Describe any unexpected challenges you encountered and your methods for dealing with them: Challenges include faculty time for assessment tool development; funding for development of online based course materials; faculty buy in of release of labs from their classes; and selling the concept of less is more. Supportive departmental and college level administration have been instrumental in facilitating these changes. Administrators at both levels were excited to see faculty recognizing the need for change and the development of novel ways to implement it. The college has supported faculty efforts through a curriculum development grant. Although work began on this process in 2011, the first class to reach the Advanced Laboratory series will not do so until 2015, allowing faculty sufficient time to development new teaching materials, methodology and assessment. Time is the essential resource in large curriculum changes. Some faculty resistance has been encountered; however, presentation of how the changes benefit not only students but faculty as well helps to overcome this resistance. Ensuring that all faculty are asked for their input also creates a community of commitment and engagement leading to support of these efforts. Creative development of curriculum and curriculum resources is required to ensure adequate training of our students and making the best use of our resources.

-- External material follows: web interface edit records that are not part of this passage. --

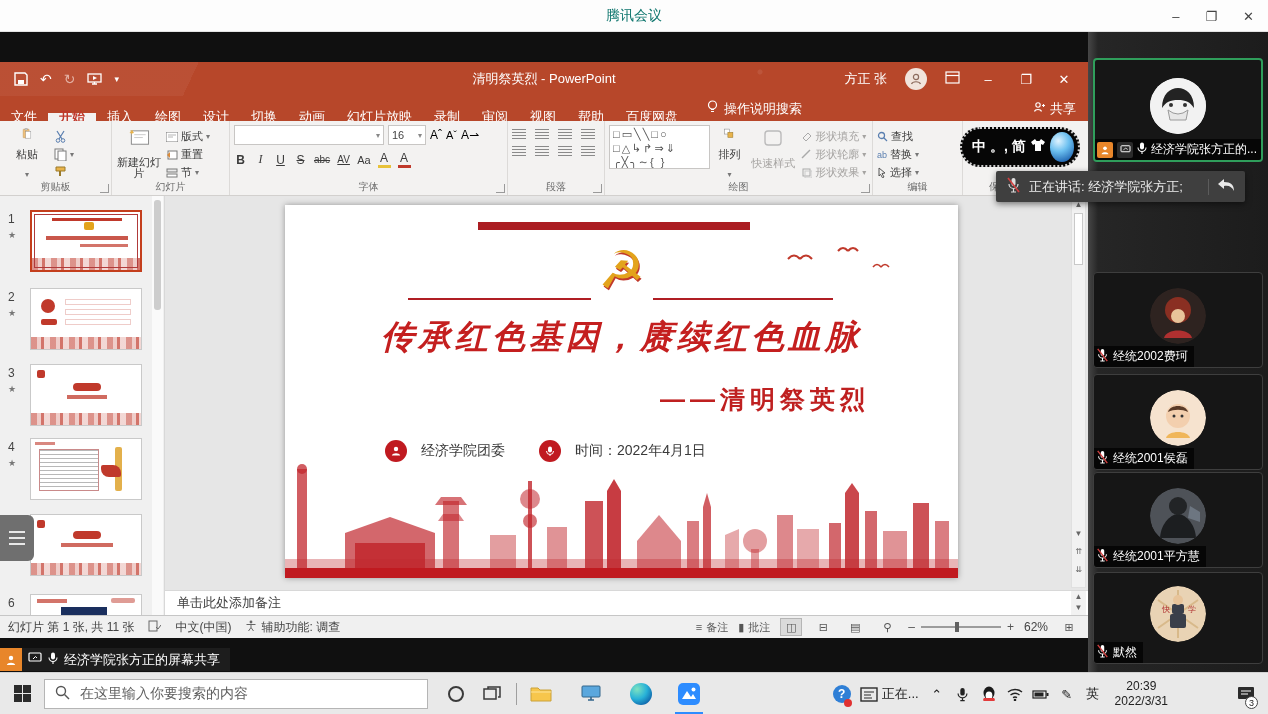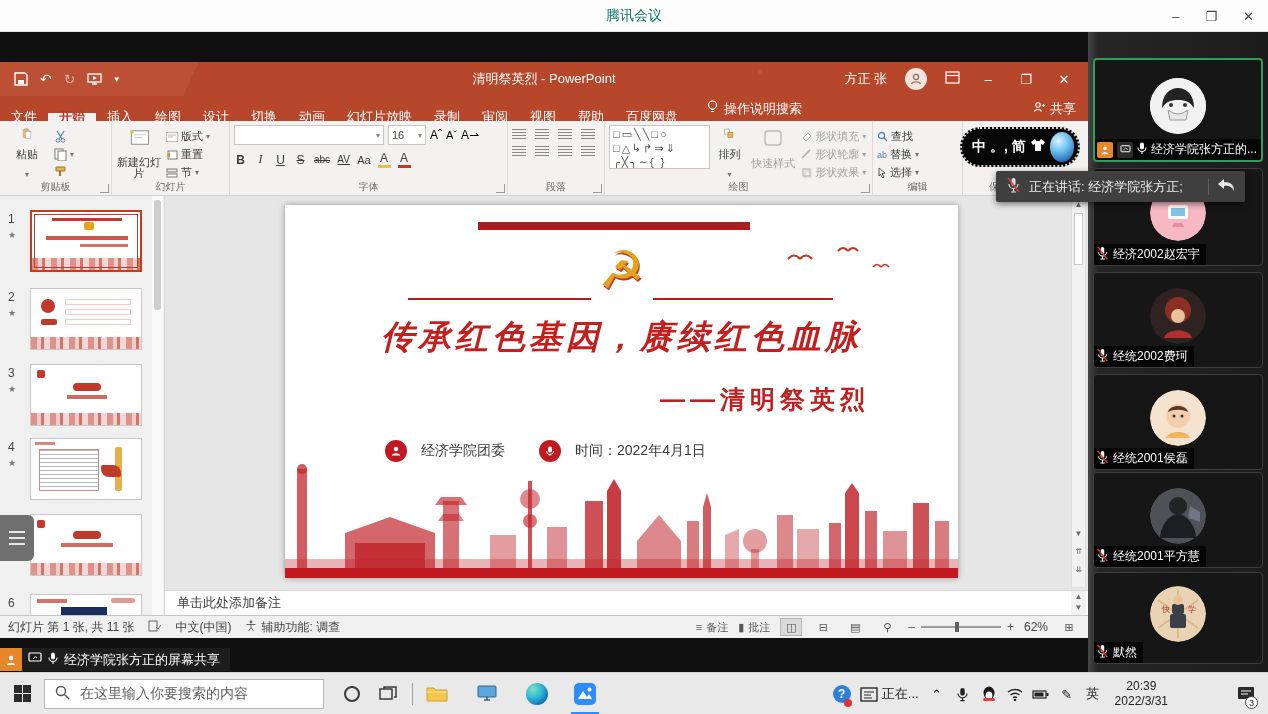--- a/index.html
+++ b/index.html
@@ -691,24 +691,6 @@
     </div>
   </div>
 
-  <div class="tile" style="top:136px;height:98px;">
-    <div class="avatar">
-      <svg width="56" height="56" viewBox="0 0 56 56">
-          <circle cx="28" cy="28" r="28" fill="#f7b8c4"></circle>
-          <rect x="18" y="20" width="20" height="14" rx="2" fill="#fff"></rect>
-          <rect x="21" y="23" width="14" height="8" fill="#7fc4e8"></rect>
-          <path d="M24 38h8l2 4H22z" fill="#e88aa0"></path>
-        </svg>
-    </div>
-    <div class="namebar">
-      <span class="micmuted"><svg width="13" height="14" viewBox="0 0 15 16">
-            <rect x="5.5" y="1" width="4" height="8" rx="2" fill="#fff"></rect>
-            <path d="M3 7a4.5 4.5 0 0 0 9 0M7.5 11.5V15M5 15h5" stroke="#fff" fill="none" stroke-width="1.2"></path>
-            <path d="M2 1l11 14" stroke="#d34040" stroke-width="1.6"></path>
-          </svg></span>
-      <span>经济2002赵宏宇</span>
-    </div>
-  </div>
 
   <div class="tile" style="top:240px;height:96px;">
     <div class="avatar">

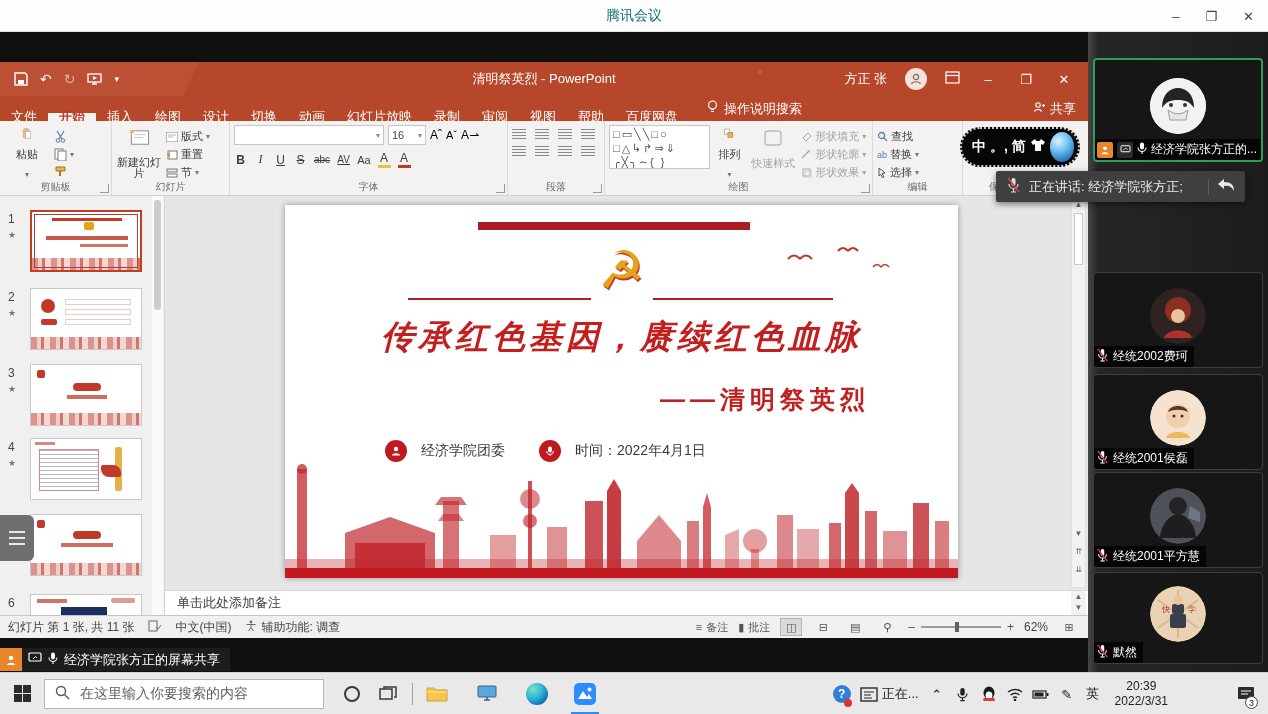--- a/index.html
+++ b/index.html
@@ -123,7 +123,7 @@
   
   .taskbar { left:0; top:672px; width:1268px; height:42px; background:#e9e9e9; border-top:1px solid #d2d2d2; z-index:70; display:flex; align-items:center; }
   .tb-start { width:44px; height:42px; display:flex; align-items:center; justify-content:center; }
-  .tb-search { width:280px; height:30px; background:#fff; border:1px solid #b5b5b5; display:flex; align-items:center; gap:10px; padding:0 10px; color:#5f5f5f; font-size:14px; }
+  .tb-search { width:384px; height:30px; background:#fff; border:1px solid #b5b5b5; display:flex; align-items:center; gap:10px; padding:0 10px; color:#5f5f5f; font-size:14px; }
   .tb-icon { width:36px; height:42px; display:flex; align-items:center; justify-content:center; position:relative; }
   .tb-divider { width:1px; height:22px; background:#9f9f9f; margin:0 6px; }
   .tb-underline { position:absolute; bottom:0; left:4px; right:4px; height:3px; background:#2d8cff; }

Describe your completed dissemination activities and your plans for continuing dissemination: The curriculum changes set in motion through this process are daunting, but exciting. Recently, the biological sciences program within our department also decided to revamp their curriculum. The microbiology concept for integration of Vision and Change and ASM goals was heavily discussed at meetings and used to assist in the development of changes in the Biological Sciences program. In the end, the core structure of the Biological Sciences curriculum became very much like the microbiology curriculum approved in the previous year. We plan to collect data on the implementation and effectiveness of the changes and publish this as an educational article. Eventually, a package will be developed with all necessary tools and guidelines and be made available for other institutions.

Acknowledgements: The author thanks all microbiology faculty in the Department of Biological Sciences for their time and input into the curriculum issues addressed herein. I also thank Dr. Barbara Speziale and Dr. A.P. Wheeler for their support and advice on these issues.